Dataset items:
# # # # # # #

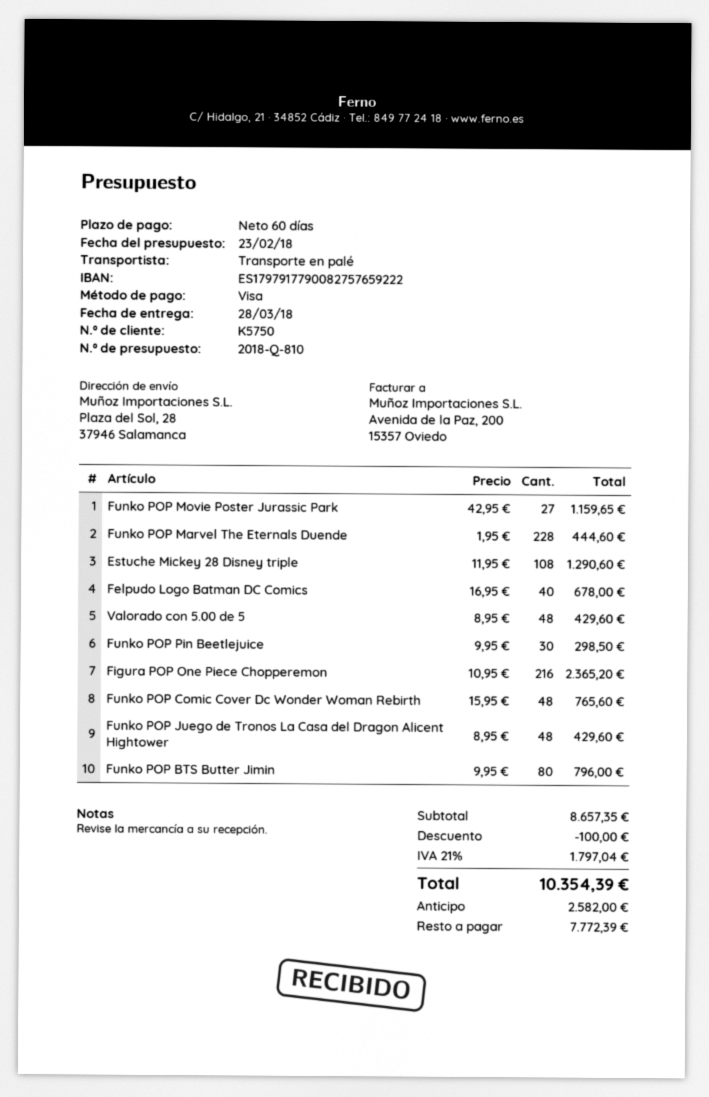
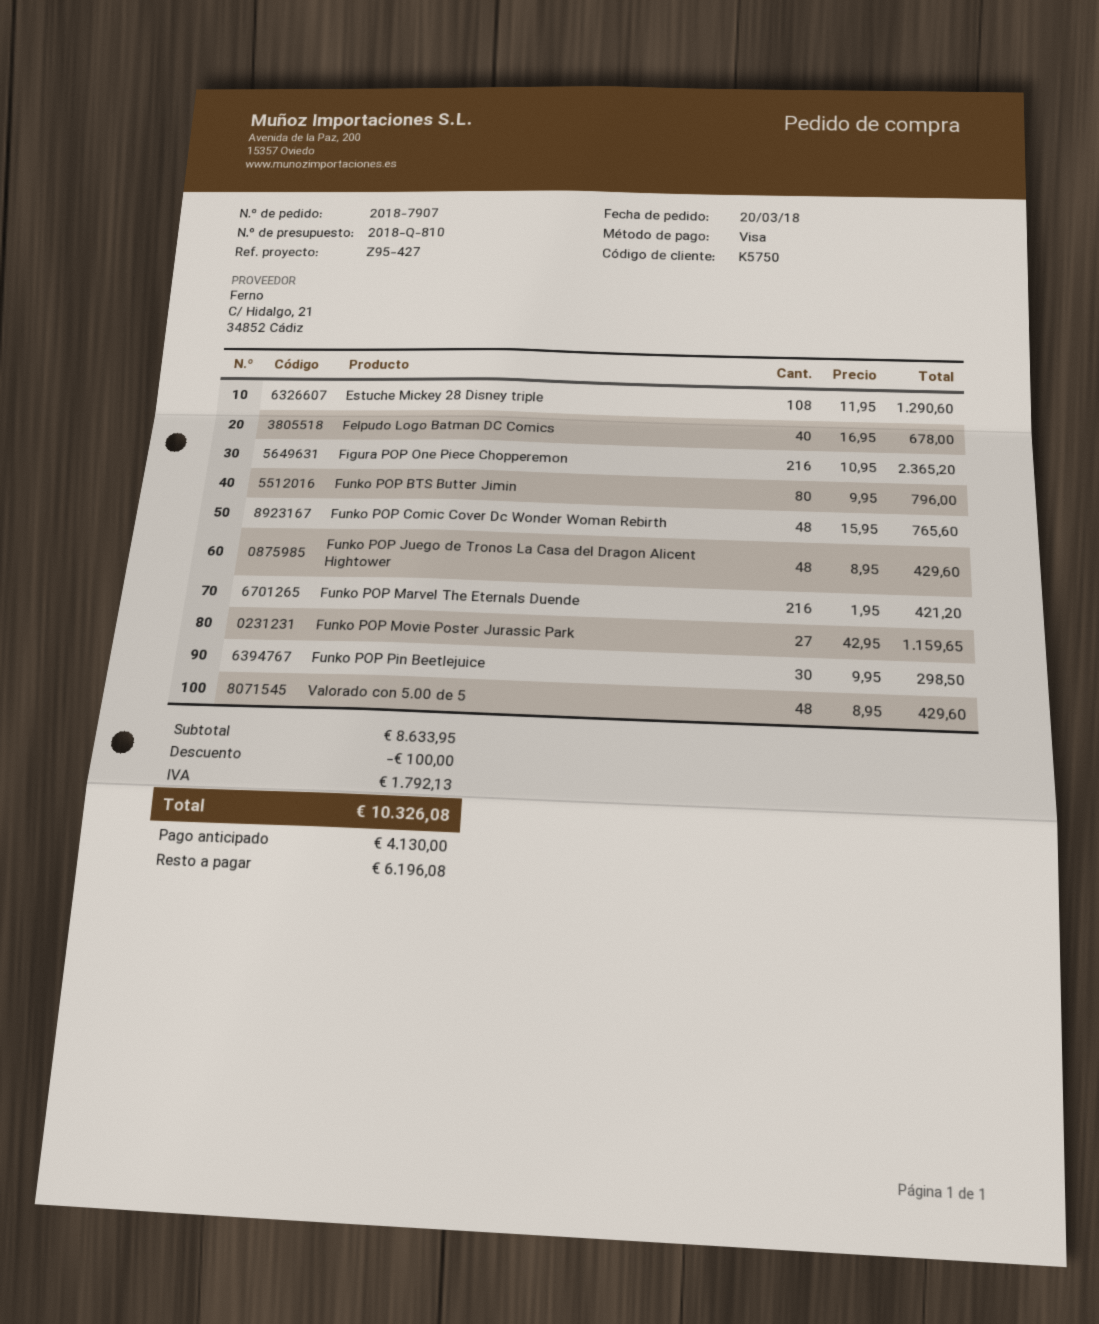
Funko POP Marvel The Eternals Duende: 228 x 1.95 = 444.60 -> 216 x 1.95 = 421.20
subtotal: 8657.35 -> 8633.95
tax: 1797.04 -> 1792.13
total: 10354.39 -> 10326.08
deposit: 2582.00 -> 4130.00
balance: 7772.39 -> 6196.08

# # # # # # #

= Task statement =
With the pictures excluded, the records are to be reproduced exactly.

= Solution to the problem =
Funko POP Marvel The Eternals Duende: 228 x 1.95 = 444.60 -> 216 x 1.95 = 421.20
subtotal: 8657.35 -> 8633.95
tax: 1797.04 -> 1792.13
total: 10354.39 -> 10326.08
deposit: 2582.00 -> 4130.00
balance: 7772.39 -> 6196.08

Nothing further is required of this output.